Kubernetes intro
Kubernetes today is the industry standard to host and run different kinds of container workloads. It’s really not possible nowadays to run containers without any orchestration or management tools.
Kubernetes itself consists of several components separated onto different groups: Control Plane (aka Master) and Worker (aka Nodes).
Control plane components
- etcd – key-value storage for cluster-related data.
- API Server is responsible for handling all REST communication and manages all Kinds available.
- Controller manager keeps the state actual (desired)
- Scheduler is the boss who decides what\when and how should be run inside the cluster. He manages k8s nodes and pods.

Nodes components:
- Kubelet – the “heart” of the node. It managed the interaction between node’s configuration, its runtime (Docker or ContainerD, CRI-O etc.)

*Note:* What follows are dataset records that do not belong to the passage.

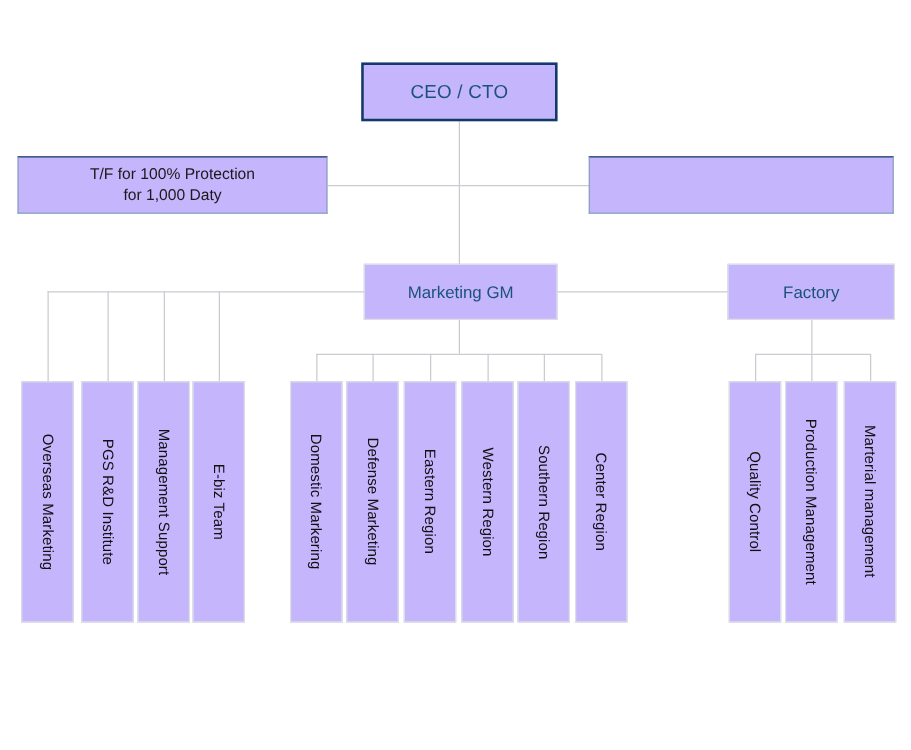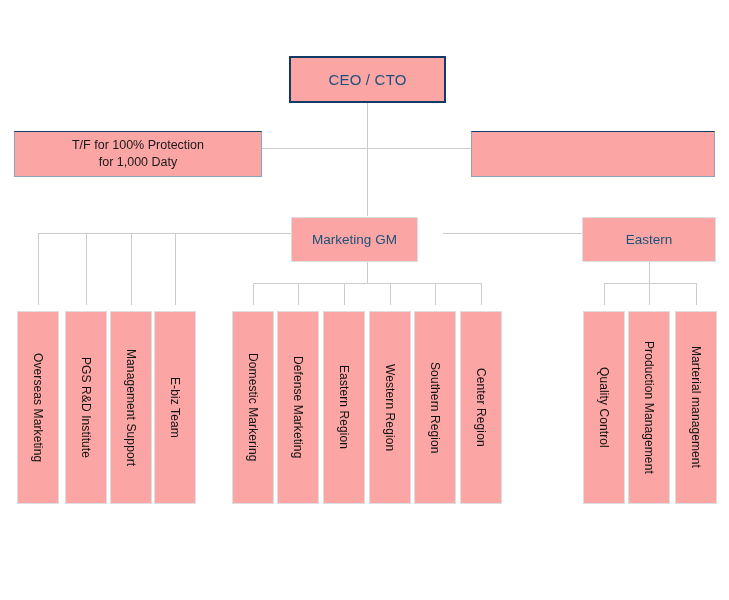"CEO / CTO" .box { background: #fca5a5 -> #c4b5fd; margin-top: 6px -> none }
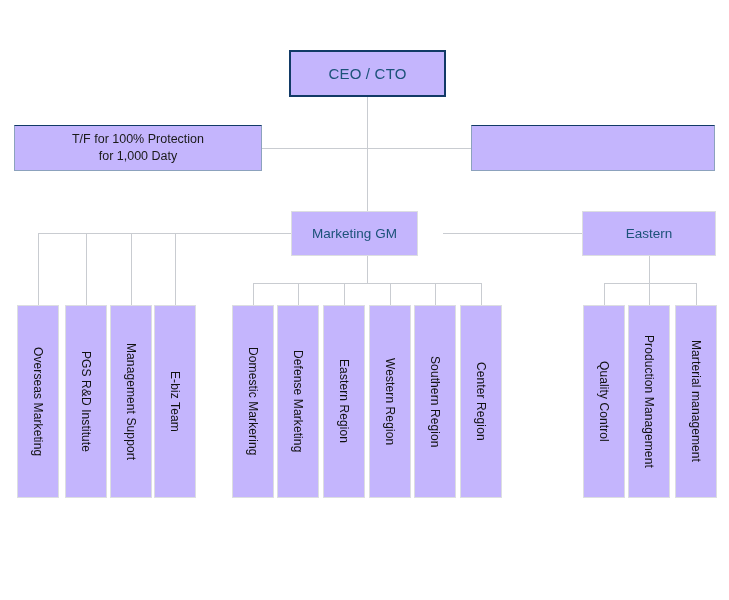"Marketing GM" div.box { width: 127px -> 155px }
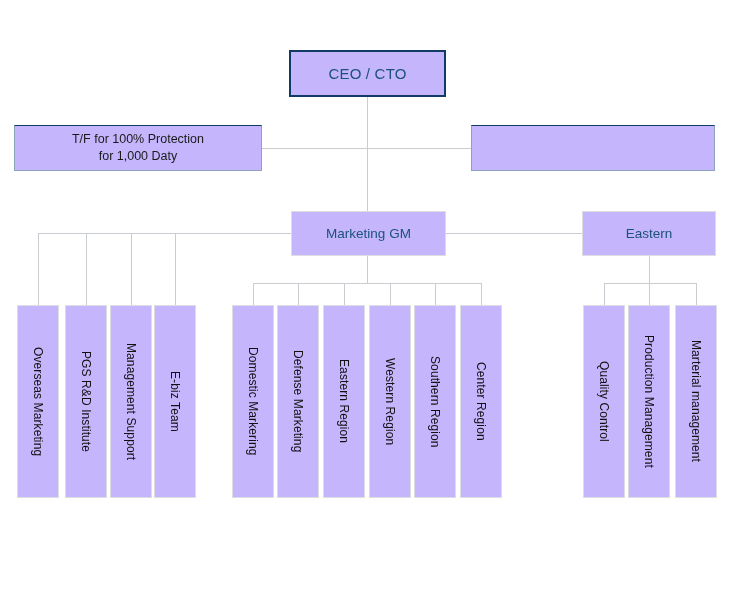"Eastern" span { text: Eastern -> Factory }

- Kube-Proxy is responsible for traffic flow from\to K8S Control plane, containers and the external clients.
- Another important part of the k8s cluster (which is not a component of it technically) are Pods. It is the smallest deployable unit of computing that you can create and manage in Kubernetes.
Kubernetes scaling

HPA (Horisontal Pods Auto-Scaling) – built-in feature allowing us to scale out pods based on some metrics and add more pods serving the same function.
VPA (Vertical Pods Auto-Scaling) – external operator (should be installed separately) allowing us to scale up our pods (give them more resources) based on some metrics or events.
CA (Cluster Auto-Scaler) – external operator allowing us to scale out our k8s nodes to handle more workloads (actively used together with HPA\VPA).
How does it work in real life?
- You deployed a pod with Nginx web server as a deployment (or just a replicaset). You have one worker node.
- Next you configured resources (requests and limits) constraints.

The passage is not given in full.